Fleisch auf Basis von Pflanzenproteinen
Ein anderes Konzept für den Fleischersatz ist die Nutzung pflanzlicher Proteine zur Herstellung fleischähnlicher Lebensmittel, vor allem Soja-, Erbsen, Linsen, Lupinen oder Weizenprotein (Seitan). Diese proteinreichen Ausgangsstoffe liefern zunächst eine Eiweißmasse. Unter Anwendung von Druck, Temperatur und strukturgebenden Zutaten (z.B. modifizierte Stärke, Johannisbrotkernmehl, Xanthan) entstehen fleischähnliche Texturen, die dem Biss und Geschmack etwa von Rind- oder Hühnerfleisch möglichst nahe zu kommen versuchen. Je nach Produktanforderung werden noch Zusatzstoffe wie Stabilisatoren oder Säureregulatoren verwendet. Zusatzstoffe in herkömmlichen Fleischprodukten und vergleichbaren Ersatzprodukten sind jedoch nicht pauschal vergleichbar, da sich die Art und Menge an Zusatzstoffen im Einzelfall unterscheiden kann. Ein Blick ins Zutatenverzeichnis hilft dem interessierten Verbraucher hier weiter.
„Für Fleischersatzprodukte aus Pflanzenproteinen ist kein eigenes Zulassungsverfahren als neuartiges Lebensmittel erforderlich“, so Daxenberger. „Diese Lebensmittel sind bereits seit vielen Jahren in Deutschland etabliert und finden wachsenden Absatz. Allerdings müssen Irreführungen und Täuschungen der Verbraucher ausgeschlossen sein, denn es handelt sich nicht um Fleisch im Sinne der traditionellen Begriffsdefinition.“ Erste internationale Startup-Unternehmen und Handelsketten drängen derzeit mit einem neuen Fleischersatz-Burger, der überwiegend aus Erbsenprotein besteht und mit Rote Beete-Saft eingefärbt ist, auch in Deutschland auf den Markt.

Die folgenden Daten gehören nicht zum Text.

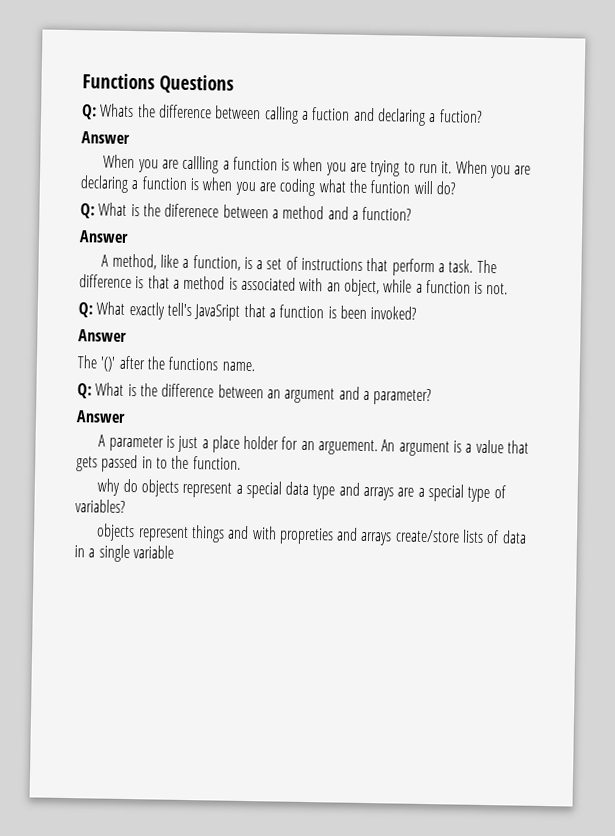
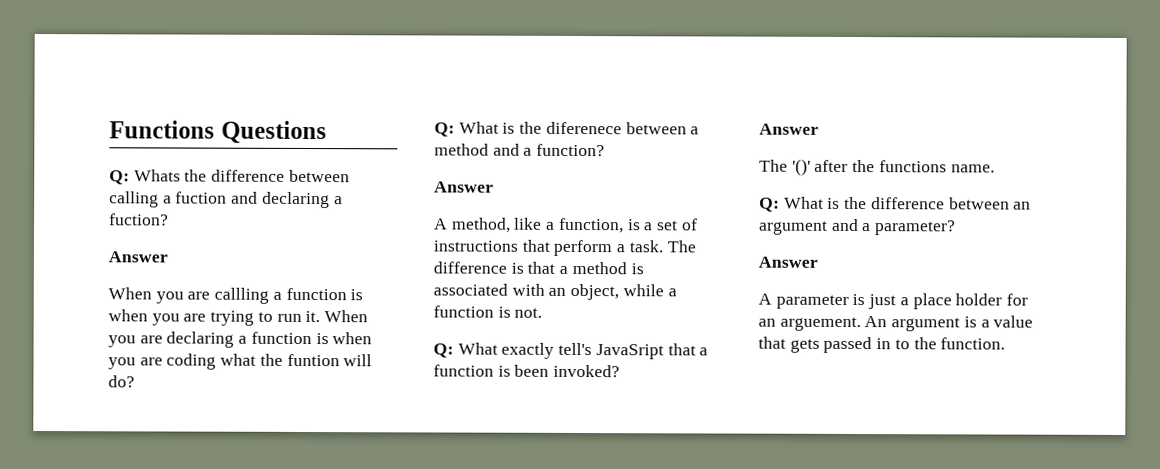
[97,478,506,503] [75,499,126,513] [96,523,527,546] [74,544,174,563] // why do objects represent a special data type and arrays are a special type of variables? // objects represent things and with propreties and arrays create/store lists of data in a single variable -> (1006, 343) none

Deklaration von pflanzenbasiertem Fleischersatz
Seitdem die Leitsätze für vegetarische und vegane Lebensmittel in Deutschland gelten, sind hier spezielle Deklarationsregeln einzuhalten. So muss die vorliegende Eiweißquelle an einer gut sichtbaren Stelle der Lebensmittelverpackung kenntlich gemacht werden, z.B. „mit Erbsenprotein“. Wurden mehrere gleichartige Proteine eingesetzt, darf es auf der Packung auch heißen „mit Pflanzenprotein“. Besondere Ursprungsbezeichnungen oder geschützte geographische Angaben dürfen nicht für den Fleischersatz verwendet werden. Es darf z.B. bei einer aus Pflanzen produzierten Bratwurst nicht einfach heißen „Thüringer Rostbratwurst“. Die Verwendung von Namen spezieller Fleisch-Teilstücke wie z.B. „Rinderfilet“ ist seit der Einführung der Leitsätze für vegetarische bzw. vegane Lebensmittel im Dezember 2018 nicht mehr möglich.